Um dia o texto ficou pronto. Ou, pelo menos, decidimos que não valia mais continuar a burilar. Nesse ponto o livro começou a se materializar. Passamos a discutir as opções de publicação física e digital, e formas de divulgação; buscar indicações de ilustradores, e diagramadores; e, depois de 2 anos de trabalho em conjunto após aquele contato inicial, o livro nasceu.

Ontem, eu finalmente percebi o quanto foi, e é, mágica essa relação.

Mais do que um simples revisor ou “conselheiro” de negócios, indicando como melhor desenvolver o texto tanto estilisticamente como de forma a atingir o público alvo determinado, o editor é quase um psicanalista, buscando junto com a pessoa autora, nos sintomas que emergem de suas palavras, pela verdade que ela quer trazer à tona.

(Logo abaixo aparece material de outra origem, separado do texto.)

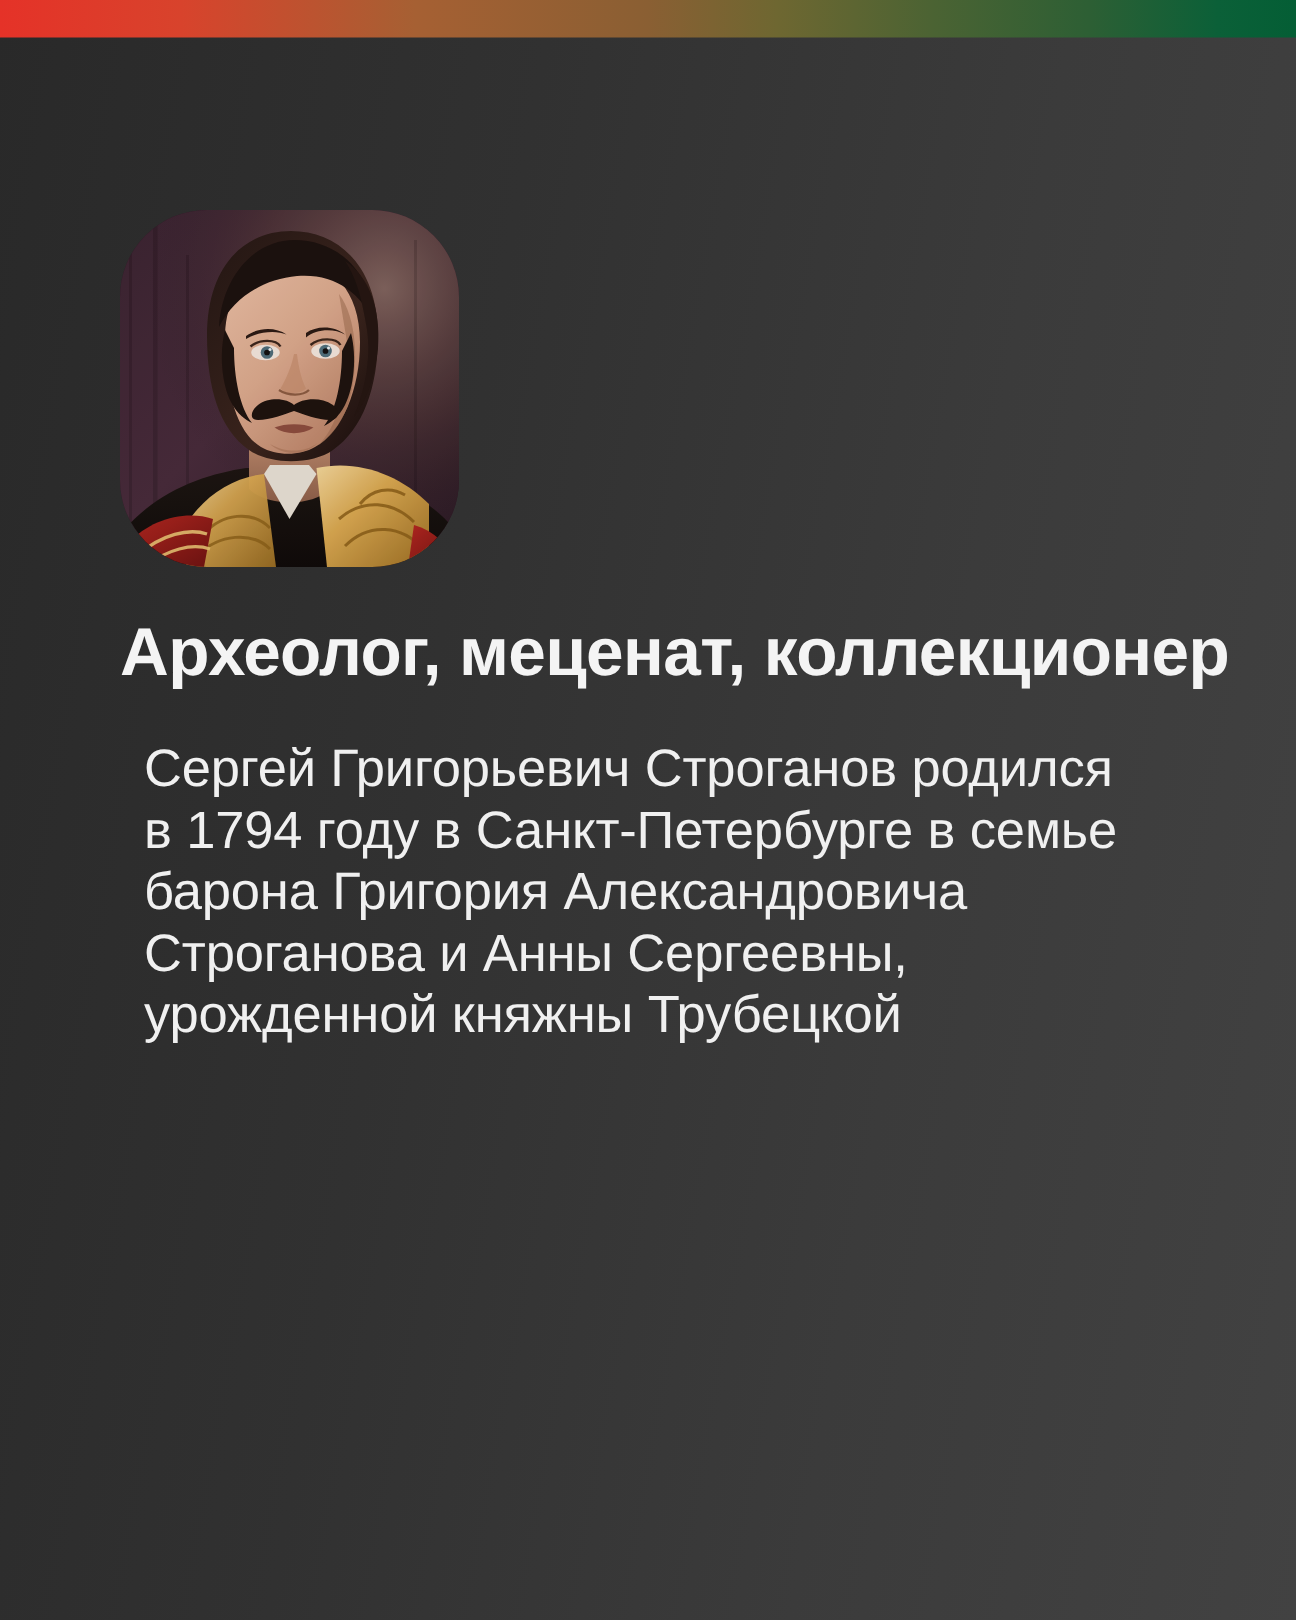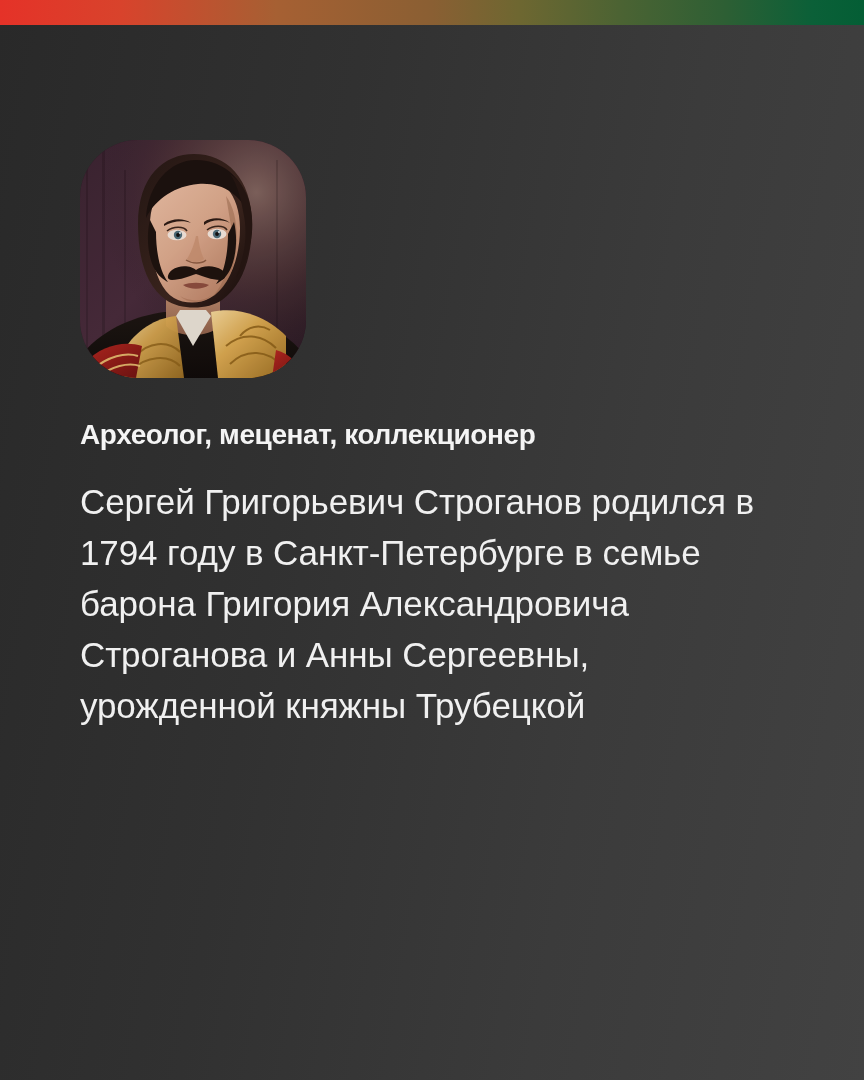--- a/index.html
+++ b/index.html
@@ -68,7 +68,7 @@
   .headline {
     margin: 0;
     padding-top: 34px;
-    font-size: 28px;
+    font-size: 45px;
     line-height: 46px;
     font-weight: 700;
     letter-spacing: -0.4px;

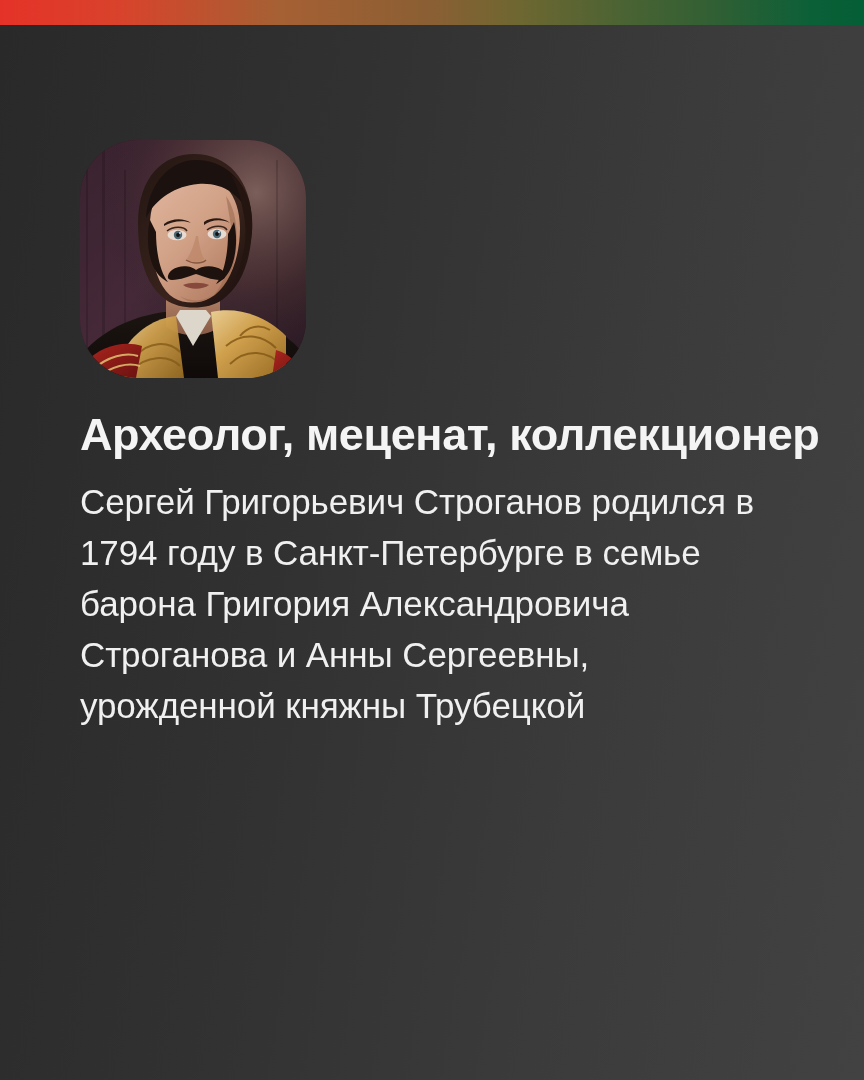--- a/index.html
+++ b/index.html
@@ -78,10 +78,10 @@
 
   
   .body-text {
-    margin: 0;
+    margin: 16px;
     padding-top: 18px;
     font-size: 35px;
-    line-height: 51px;
+    line-height: 41px;
     font-weight: 400;
     color: #f0f0f0;
     letter-spacing: -0.1px;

Quando o filme acabou com uma linda cena sem som em que Caro e Gottlieb se debruçavam sobre o texto inacabado do 5° volume da biografia de Lyndon Johnson, me lembrei como fiquei espantado pela vontade que a autora tinha que eu participasse do lançamento do seu livro.

Impossibilitado por questões de agenda, não pude ir à São Paulo, mas enviei um vídeo a congratulando pelo livro. Na semana anterior ao lançamento, participei de uma live onde, confesso, me senti bastante emocionado e orgulhoso  com o trabalho realizado.

Claro que o mérito era todo dela, mas eu ficava muito feliz de ter cumprido o meu papel no processo de materializar uma obra que da sua forma específica e bem particular tornou o mundo um lugar mais interessante.

Talvez, se tivesse, quando começamos a trabalhar, a noção do verdadeiro papel do editor, eu teria me envolvido ainda mais com o caro, tanto em esforço, como em carinho, trabalho emocional da edição. Afinal, tão ou mais importante que a capacidade de leitor especializado do editor, para avaliar texto, narrativa e público, é a sua crença e o investimento emocional que faz na obra. Como bem disse Gottlieb no filme, ele não lamenta os livros que “recusou” e se tornaram sucessos; se os tivesse aceito, sem acreditar neles, talvez não cumprissem o papel ao qual se destinavam. A fé e a fidelidade ao que acredita, ele me fez perceber, são duas das mais importantes qualidades que um editor pode ter.

Sábias Palavras

Caro e Gottlieb deixaram que claro que a relação entre o editor e o autor, mais que uma prestação de serviço, é uma parceria que permite à pessoa autora descobrir e acreditar na verdade que ela precisa trazer ao mundo. Obrigado doutora Boanova por ter confiado em mim para fazer parte da construção da sua obra e por ter me dado a chance de crer no seu livro e em você. O prazer e o ganho, tenha certeza, foram todos meus.